● Work item
When you copy the data, keep every line exactly as written and skip the pictures.

● Web page revision data

━━━━━━━━━━━━━━━━━━━━

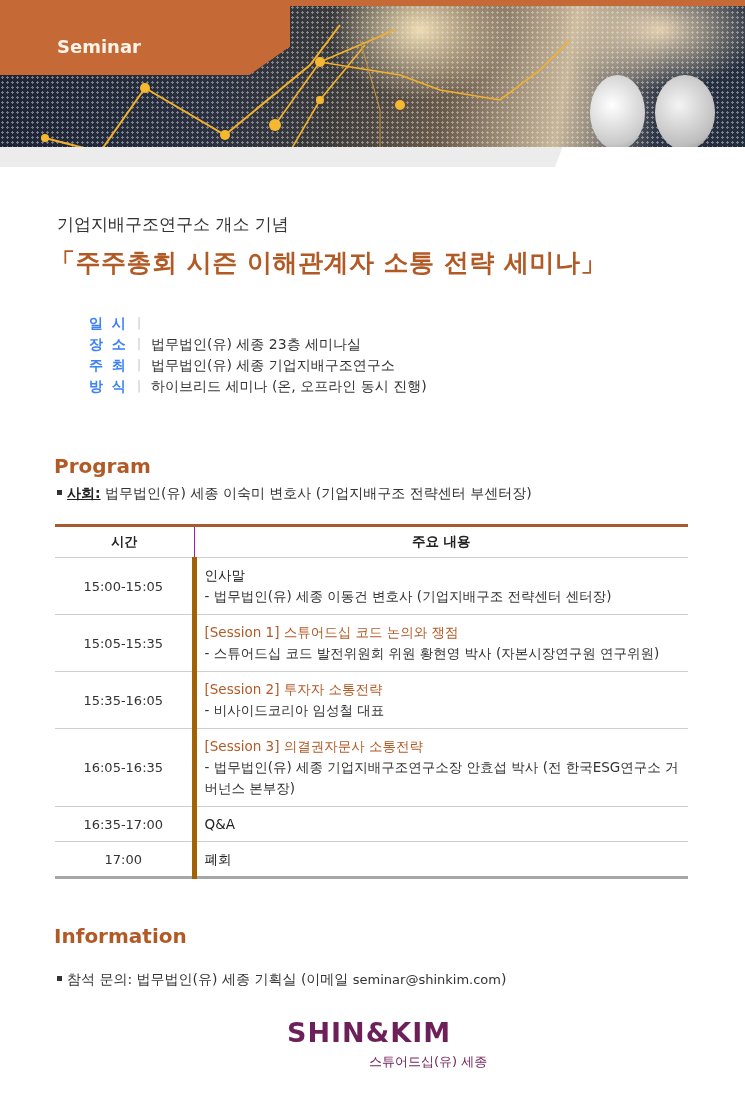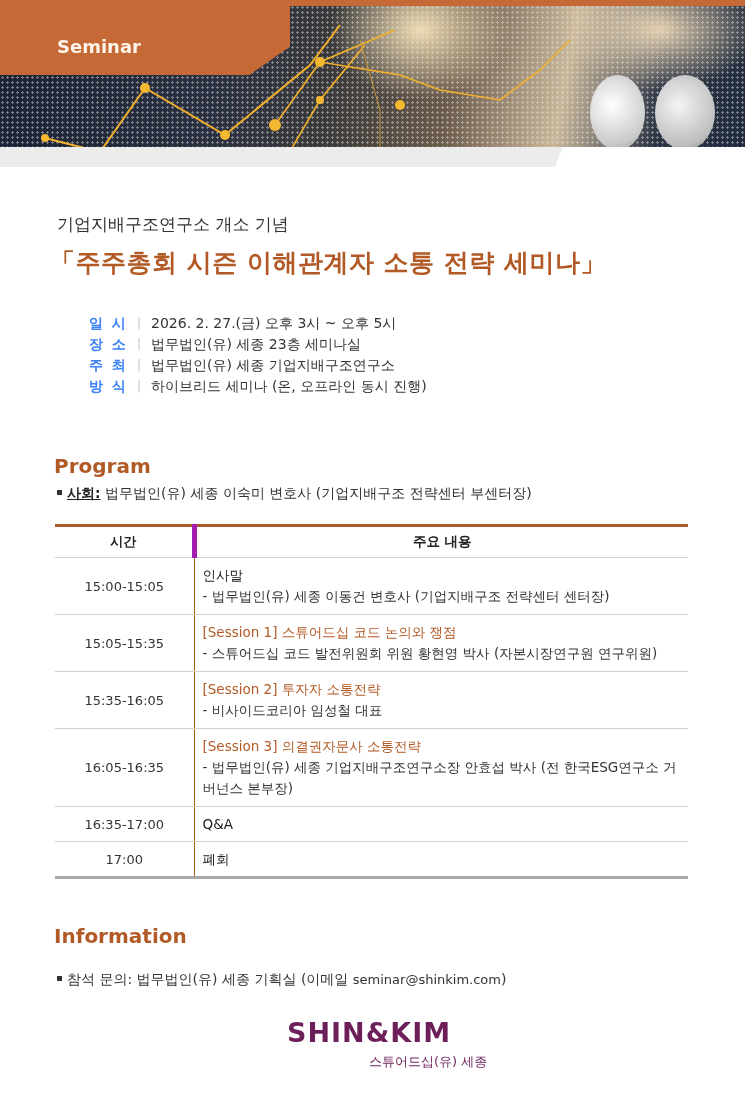--- a/index.html
+++ b/index.html
@@ -58,22 +58,22 @@
   .sq { display:inline-block; width:5px; height:5px; background:#333; margin-right:5px; vertical-align:middle; position:relative; top:-2px; }
 
   table.prog {
     position:absolute; left:55px; top:524px; width:633px; border-collapse:collapse;
     font-size:13.5px; color:#333;
   }
   table.prog thead tr { border-top: 3px solid #a85a2e; }
   table.prog th { font-weight:bold; color:#222; height:32px; font-size:13.5px; border-bottom:1px solid #cfcfcf; }
   table.prog td { border-bottom:1px solid #cfcfcf; vertical-align:middle; }
   table.prog tbody tr:last-child td { border-bottom:3px solid #a7a7a7; }
-  table.prog .c-time { width:139px; text-align:center; border-right:1px solid #a16207; font-size:13px; }
-  table.prog th.c-time { border-right:5px solid #a21caf; }
+  table.prog .c-time { width:139px; text-align:center; border-right:5px solid #a16207; font-size:13px; }
+  table.prog th.c-time { border-right:1px solid #a21caf; }
   table.prog .c-body { padding:6px 8px; line-height:21px; }
   .item-title { font-weight:normal; color:#222; }
   .item-title.session { color:#b25a26; }
 
   .contact { position:absolute; left:57px; top:971px; font-size:14px; color:#333; }
   .contact .email { font-size:13px; }
 
   .logo { position:absolute; left:287px; top:1017px; }
   .logo-main { font-family:"DejaVu Sans", sans-serif; font-size:27px; font-weight:bold; color:#6d1f5a; letter-spacing:1px; }
   .logo-sub { position:absolute; left:82px; top:36px; font-size:13px; color:#6d1f5a; white-space:nowrap; }
@@ -109,21 +109,20 @@
 <div class="banner-cut"></div>
 <div class="banner-cut2"></div>
 
 <div class="subtitle">기업지배구조연구소 개소 기념</div>
 <div class="title">「주주총회 시즌 이해관계자 소통 전략 세미나」</div>
 
 <div class="info">
   <div class="info-row">
     <span class="info-key">일 시</span>
     <span class="info-sep">|</span>
-    <span class="info-val">2026. 2. 27.(금) 오후 3시 ~ 오후 5시</span>
   </div>
   <div class="info-row">
     <span class="info-key">장 소</span>
     <span class="info-sep">|</span>
     <span class="info-val">법무법인(유) 세종 23층 세미나실</span>
   </div>
   <div class="info-row">
     <span class="info-key">주 최</span>
     <span class="info-sep">|</span>
     <span class="info-val">법무법인(유) 세종 기업지배구조연구소</span>

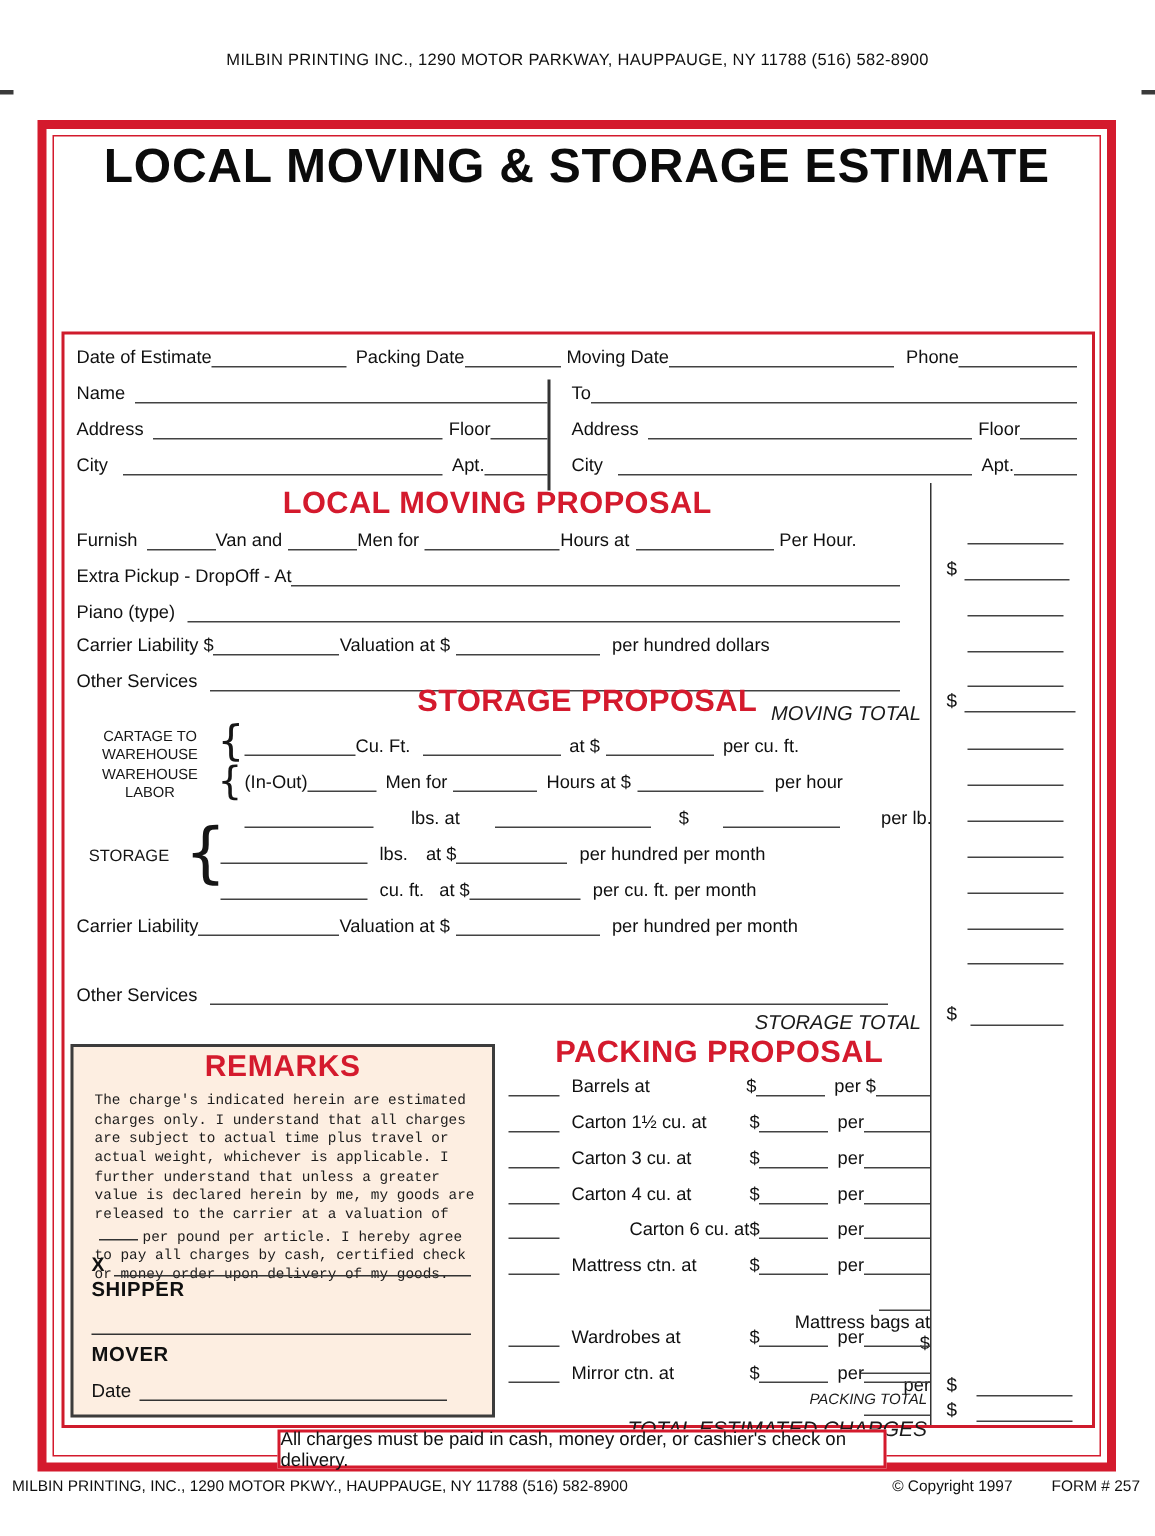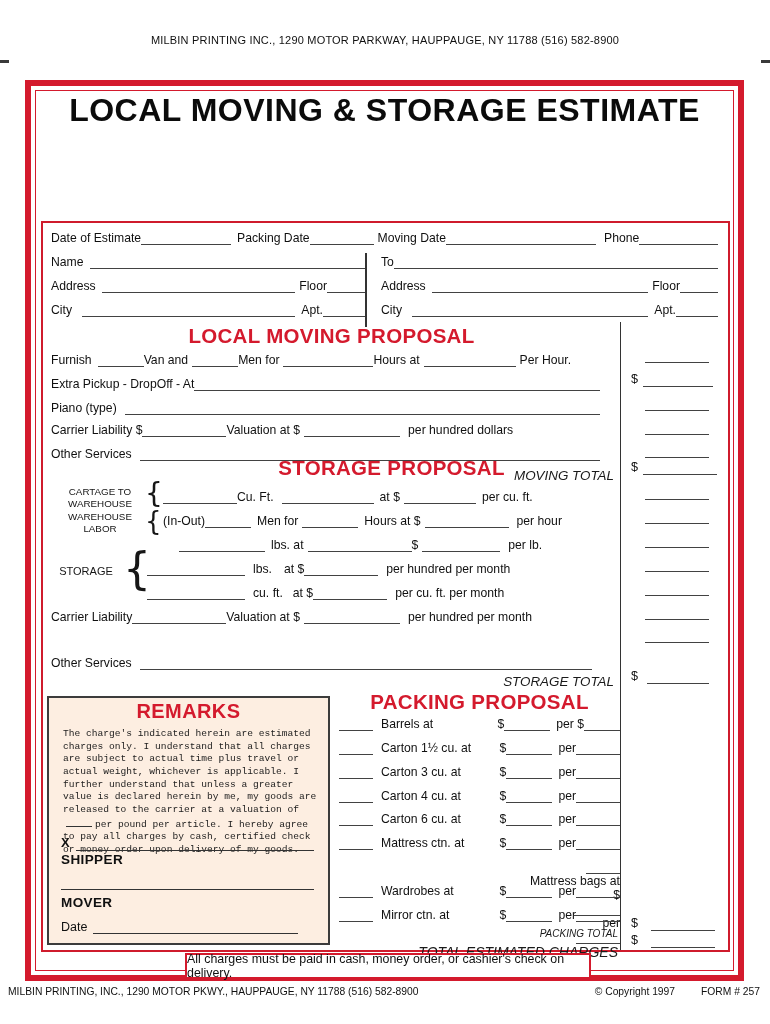--- a/index.html
+++ b/index.html
@@ -187,21 +187,21 @@
       <div class="brace" style="left:102px;top:186px;font-size:26px;">{</div>
       <div class="frow" style="left:120px;top:192px;">
         <span class="t">(In-Out)</span>
         <span class="ln" style="width:46px"></span>
         <span class="t m6">Men for</span>
         <span class="ln m4" style="width:56px"></span>
         <span class="t m6">Hours at $</span>
         <span class="ln m4" style="width:84px"></span>
         <span class="t m8">per hour</span>
       </div>
-      <div class="frow" style="left:136px;top:216px;">
+      <div class="frow" style="left:120px;top:216px;gap:19px;">
         <span class="ln" style="width:86px"></span>
         <span class="t m6">lbs. at</span>
         <span class="ln m4" style="width:104px"></span>
         <span class="t">$</span>
         <span class="ln m4" style="width:78px"></span>
         <span class="t m8">per lb.</span>
       </div>
 
       <div class="slabel" style="left:8px;top:243px;width:70px;font-size:11px;">STORAGE</div>
       <div class="brace" style="left:80px;top:225px;font-size:44px;">{</div>
@@ -282,21 +282,21 @@
           <span class="ln" style="width:44px"></span>
         </div>
         <div class="frow" style="left:0;right:0;top:99px;">
           <span class="ln" style="width:34px"></span>
           <span class="t m8" style="flex:1;">Carton 4 cu. at</span>
           <span class="t">$</span>
           <span class="ln" style="width:46px"></span>
           <span class="t m6">per</span>
           <span class="ln" style="width:44px"></span>
         </div>
-        <div class="frow" style="left:0;right:0;top:122px;">
+        <div class="frow" style="left:0;right:0;top:122px;text-align:right;">
           <span class="ln" style="width:34px"></span>
           <span class="t m8" style="flex:1;">Carton 6 cu. at</span>
           <span class="t">$</span>
           <span class="ln" style="width:46px"></span>
           <span class="t m6">per</span>
           <span class="ln" style="width:44px"></span>
         </div>
         <div class="frow" style="left:0;right:0;top:146px;">
           <span class="ln" style="width:34px"></span>
           <span class="t m8" style="flex:1;">Mattress ctn. at</span>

━━━━━━━━━━━━━━━━━━━━

● Response for this exercise
--- a/index.html
+++ b/index.html
@@ -58,22 +58,22 @@
   .sq { display:inline-block; width:5px; height:5px; background:#333; margin-right:5px; vertical-align:middle; position:relative; top:-2px; }
 
   table.prog {
     position:absolute; left:55px; top:524px; width:633px; border-collapse:collapse;
     font-size:13.5px; color:#333;
   }
   table.prog thead tr { border-top: 3px solid #a85a2e; }
   table.prog th { font-weight:bold; color:#222; height:32px; font-size:13.5px; border-bottom:1px solid #cfcfcf; }
   table.prog td { border-bottom:1px solid #cfcfcf; vertical-align:middle; }
   table.prog tbody tr:last-child td { border-bottom:3px solid #a7a7a7; }
-  table.prog .c-time { width:139px; text-align:center; border-right:1px solid #a16207; font-size:13px; }
-  table.prog th.c-time { border-right:5px solid #a21caf; }
+  table.prog .c-time { width:139px; text-align:center; border-right:5px solid #a16207; font-size:13px; }
+  table.prog th.c-time { border-right:1px solid #a21caf; }
   table.prog .c-body { padding:6px 8px; line-height:21px; }
   .item-title { font-weight:normal; color:#222; }
   .item-title.session { color:#b25a26; }
 
   .contact { position:absolute; left:57px; top:971px; font-size:14px; color:#333; }
   .contact .email { font-size:13px; }
 
   .logo { position:absolute; left:287px; top:1017px; }
   .logo-main { font-family:"DejaVu Sans", sans-serif; font-size:27px; font-weight:bold; color:#6d1f5a; letter-spacing:1px; }
   .logo-sub { position:absolute; left:82px; top:36px; font-size:13px; color:#6d1f5a; white-space:nowrap; }
@@ -109,21 +109,20 @@
 <div class="banner-cut"></div>
 <div class="banner-cut2"></div>
 
 <div class="subtitle">기업지배구조연구소 개소 기념</div>
 <div class="title">「주주총회 시즌 이해관계자 소통 전략 세미나」</div>
 
 <div class="info">
   <div class="info-row">
     <span class="info-key">일 시</span>
     <span class="info-sep">|</span>
-    <span class="info-val">2026. 2. 27.(금) 오후 3시 ~ 오후 5시</span>
   </div>
   <div class="info-row">
     <span class="info-key">장 소</span>
     <span class="info-sep">|</span>
     <span class="info-val">법무법인(유) 세종 23층 세미나실</span>
   </div>
   <div class="info-row">
     <span class="info-key">주 최</span>
     <span class="info-sep">|</span>
     <span class="info-val">법무법인(유) 세종 기업지배구조연구소</span>

--- a/index.html
+++ b/index.html
@@ -187,21 +187,21 @@
       <div class="brace" style="left:102px;top:186px;font-size:26px;">{</div>
       <div class="frow" style="left:120px;top:192px;">
         <span class="t">(In-Out)</span>
         <span class="ln" style="width:46px"></span>
         <span class="t m6">Men for</span>
         <span class="ln m4" style="width:56px"></span>
         <span class="t m6">Hours at $</span>
         <span class="ln m4" style="width:84px"></span>
         <span class="t m8">per hour</span>
       </div>
-      <div class="frow" style="left:136px;top:216px;">
+      <div class="frow" style="left:120px;top:216px;gap:19px;">
         <span class="ln" style="width:86px"></span>
         <span class="t m6">lbs. at</span>
         <span class="ln m4" style="width:104px"></span>
         <span class="t">$</span>
         <span class="ln m4" style="width:78px"></span>
         <span class="t m8">per lb.</span>
       </div>
 
       <div class="slabel" style="left:8px;top:243px;width:70px;font-size:11px;">STORAGE</div>
       <div class="brace" style="left:80px;top:225px;font-size:44px;">{</div>
@@ -282,21 +282,21 @@
           <span class="ln" style="width:44px"></span>
         </div>
         <div class="frow" style="left:0;right:0;top:99px;">
           <span class="ln" style="width:34px"></span>
           <span class="t m8" style="flex:1;">Carton 4 cu. at</span>
           <span class="t">$</span>
           <span class="ln" style="width:46px"></span>
           <span class="t m6">per</span>
           <span class="ln" style="width:44px"></span>
         </div>
-        <div class="frow" style="left:0;right:0;top:122px;">
+        <div class="frow" style="left:0;right:0;top:122px;text-align:right;">
           <span class="ln" style="width:34px"></span>
           <span class="t m8" style="flex:1;">Carton 6 cu. at</span>
           <span class="t">$</span>
           <span class="ln" style="width:46px"></span>
           <span class="t m6">per</span>
           <span class="ln" style="width:44px"></span>
         </div>
         <div class="frow" style="left:0;right:0;top:146px;">
           <span class="ln" style="width:34px"></span>
           <span class="t m8" style="flex:1;">Mattress ctn. at</span>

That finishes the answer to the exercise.